Ready to create an enterprise Power BI solution with no data warehouse? Read on.
I know you have many business intelligence options already, but strap in, here comes another. What are dataflows?
- Self-service data preparation
- Power Query in your browser
- A single version of the truth
- Massive scale
- A common schema
That all sounds great, but where do you start?
- Power BI service
- In your workspace, alongside the familiar dashboards, reports and datasets, you will see dataflows
- Click “+ Create” and choose dataflow
- Connect to a data source and use Power Query in your browser to transform data
- Click “Map to standard” to map your data to the common data model
- Save your dataflow and specify a refresh schedule
- Open Power BI desktop, specify the dataflow as your source
- Publish to the Power BI cloud service
- You have both the dataflow and a familiar dataset
- The cleansed curated dataflow was defined once and is now available to everyone within your company
This single version of the truth sounds like a data warehouse and Azure Analysis Services that you might already be using. Why should you rip up your existing architecture and start using dataflows?
- Self-service data preparation – making Extract, Transform and Load logic accessible to non-IT people using the intuitive Power Query interface.
- Browser-based - dataflows introduces Power Query directly within your browser, an exciting development. Maybe the Power BI desktop will disappear one day, and you will do all development in your browser?
- Inheritance – dataflows can reference each other. Refresh one, and all the cascading updates are handled for you automatically in a consistent manner (Power BI premium required).
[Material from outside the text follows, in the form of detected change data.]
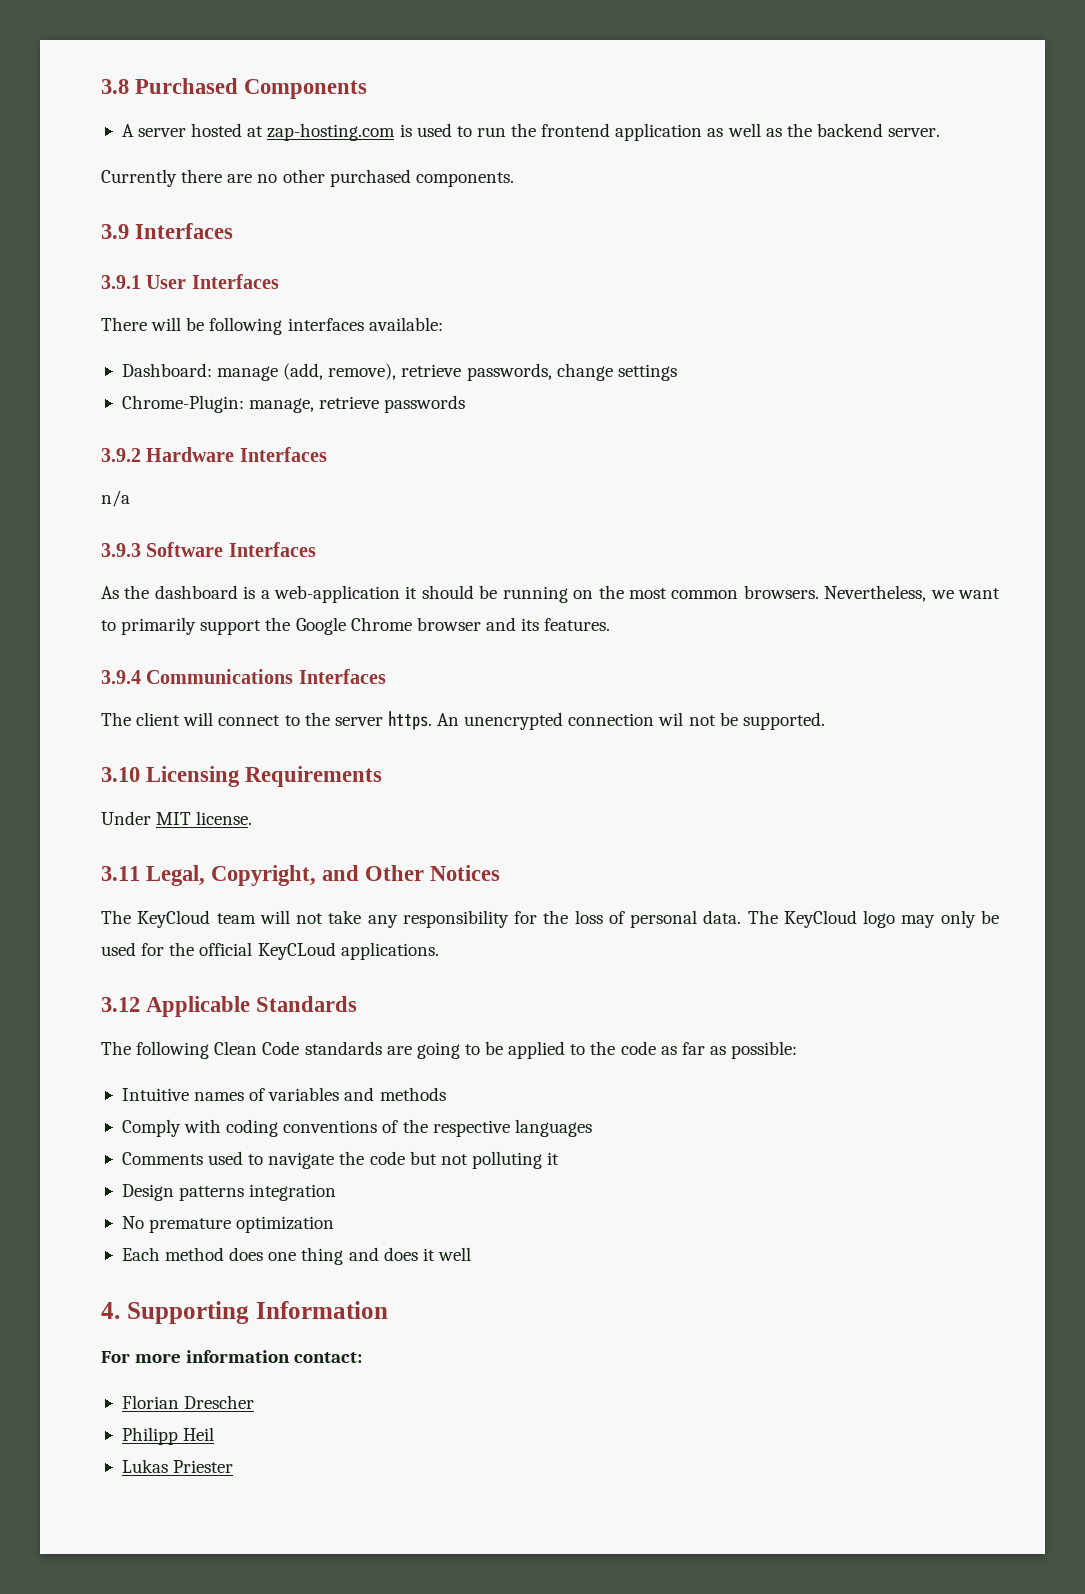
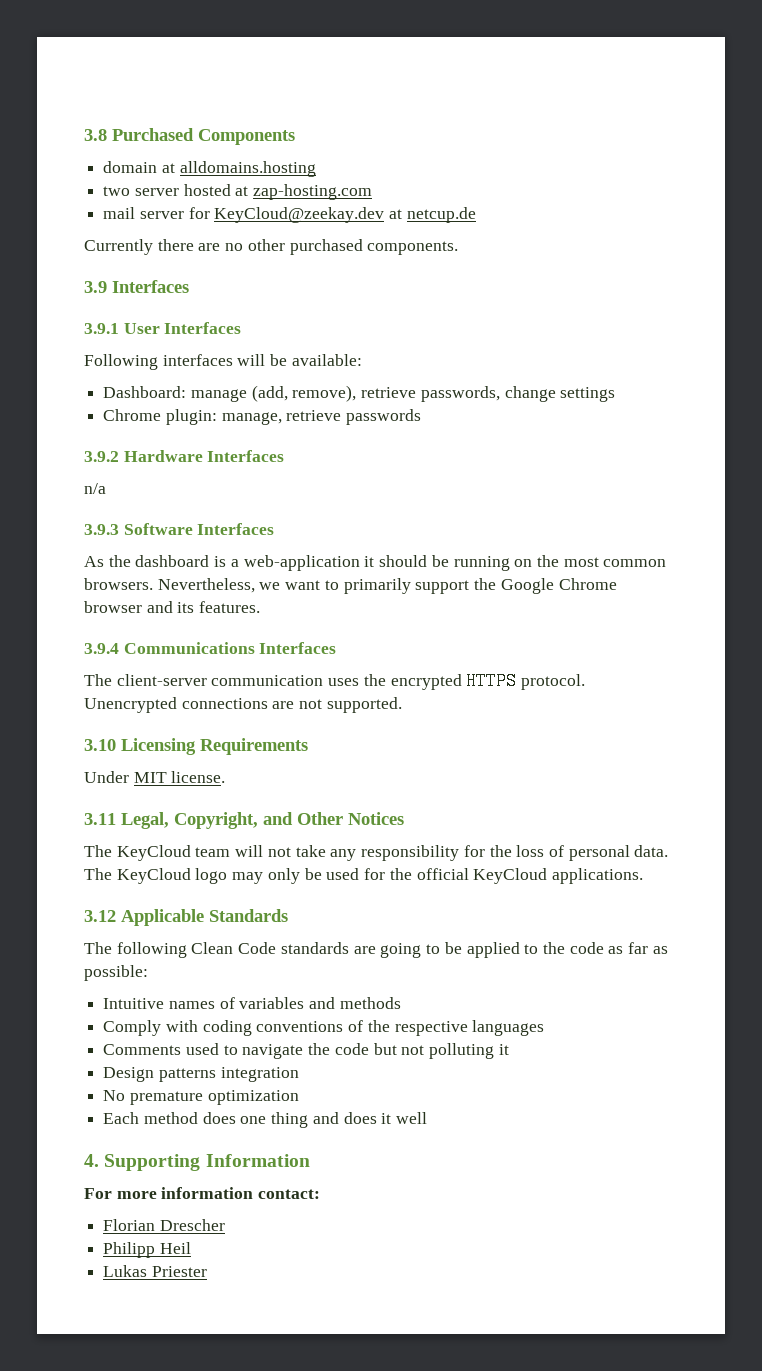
- A server hosted at zap-hosting.com is used to run the frontend application as well as the backend server.
+ domain at alldomains.hosting
+ two server hosted at zap-hosting.com
+ mail server for KeyCloud@zeekay.dev at netcup.de
- There will be following interfaces available:
+ Following interfaces will be available:
- Chrome-Plugin: manage, retrieve passwords
+ Chrome plugin: manage, retrieve passwords
- The client will connect to the server https. An unencrypted connection wil not be supported.
+ The client-server communication uses the encrypted HTTPS protocol. Unencrypted connections are not supported.
- The KeyCloud logo may only be used for the official KeyCLoud applications.
+ The KeyCloud logo may only be used for the official KeyCloud applications.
- Scale – unlike conventional Power BI datasets, dataflows are stored in Azure Data Lake storage Gen2 (https://docs.microsoft.com/en-us/azure/storage/blobs/data-lake-storage-introduction). This integration is handled automatically for you offering unlimited scale. You can alternatively use your own Azure Data Lake Storage Gen2 account and expose the data to other services such as Databricks.
- Common Data Model – use an industry standard data model. After your data is imported and transformed, you can optionally map it to the common data model (CDM) (https://docs.microsoft.com/en-us/common-data-model/). CDM is an industry standard schema for entities such as Account, Address and Order. Once you map data to the CDM, other apps understand it such as PowerApps, Dynamics 365 and Power BI. You’re future-proofing your data model, who knows what services and applications will be offered in the future that can interpret your CDM data with little further effort required?
That was the case for dataflows, in the interest of fairness, let's look at the negatives:
- Duplicate measures – dataflows still require a dataset. Users consuming that dataflow into different datasets must duplicate DAX measures. An alternative architecture using Azure Analysis Services is a true single version containing all DAX measures. Azure Analysis Services cannot use a dataflow as a data source.
- Row-level security – like duplicating DAX measures, you need to repeat row level security in each dataset, you cannot add row level security to dataflows. Bear in mind when designing your architecture that self-service report creators with edit workspace permissions bypass Power BI row level security. Again, Azure Analysis Services works great as an alternative here. Row-level security defined once in Analysis Services applies to all users regardless of Power BI permissions.
- Chained refreshes – your architecture now includes a dataflow and dataset. You must refresh both entities in the correct order for Power BI users to visualise the latest data. There is no orchestration method to schedule the dataset after the dataflow. There is nothing new here, you have always refreshed a data warehouse and semantic model independently, but worth bearing in mind.
- Slowly changing dimensions – a data warehouse contains slowly changing dimensions, a key business intelligence concept to ensure an audit trail. Implementing slowly changing dimensions are very difficult if not impossible using dataflows.
- Source code control – unlike Azure Analysis Services using Visual Studio, there is no support for source code control using dataflows. Managing change is a manual process with no continuous integration. Testing and reliably releasing change is even more important using stacked dataflows that consume each other.
- Direct query – you are duplicating data in the dataflow and dataset. There is no option for direct query (leaving data at source), or live connection (deploying the data model to Analysis Services).
- Feature parity – Power Query in the browser is not as feature rich as the Excel, Power BI and Analysis Services versions (yet)
The Azure platform is your number one choice for Microsoft applications - you a future-proofing your architecture. Upgrades, patching, new features and security updates are applied on your behalf automatically with no user action.
The common data model introduces the concept of future-proofing your data in addition to the infrastructure. If you adhere to the consistent common data model contract, you can take advantage of tools and applications that can interpret and enrich your data with little development effort, a truly exciting prospect.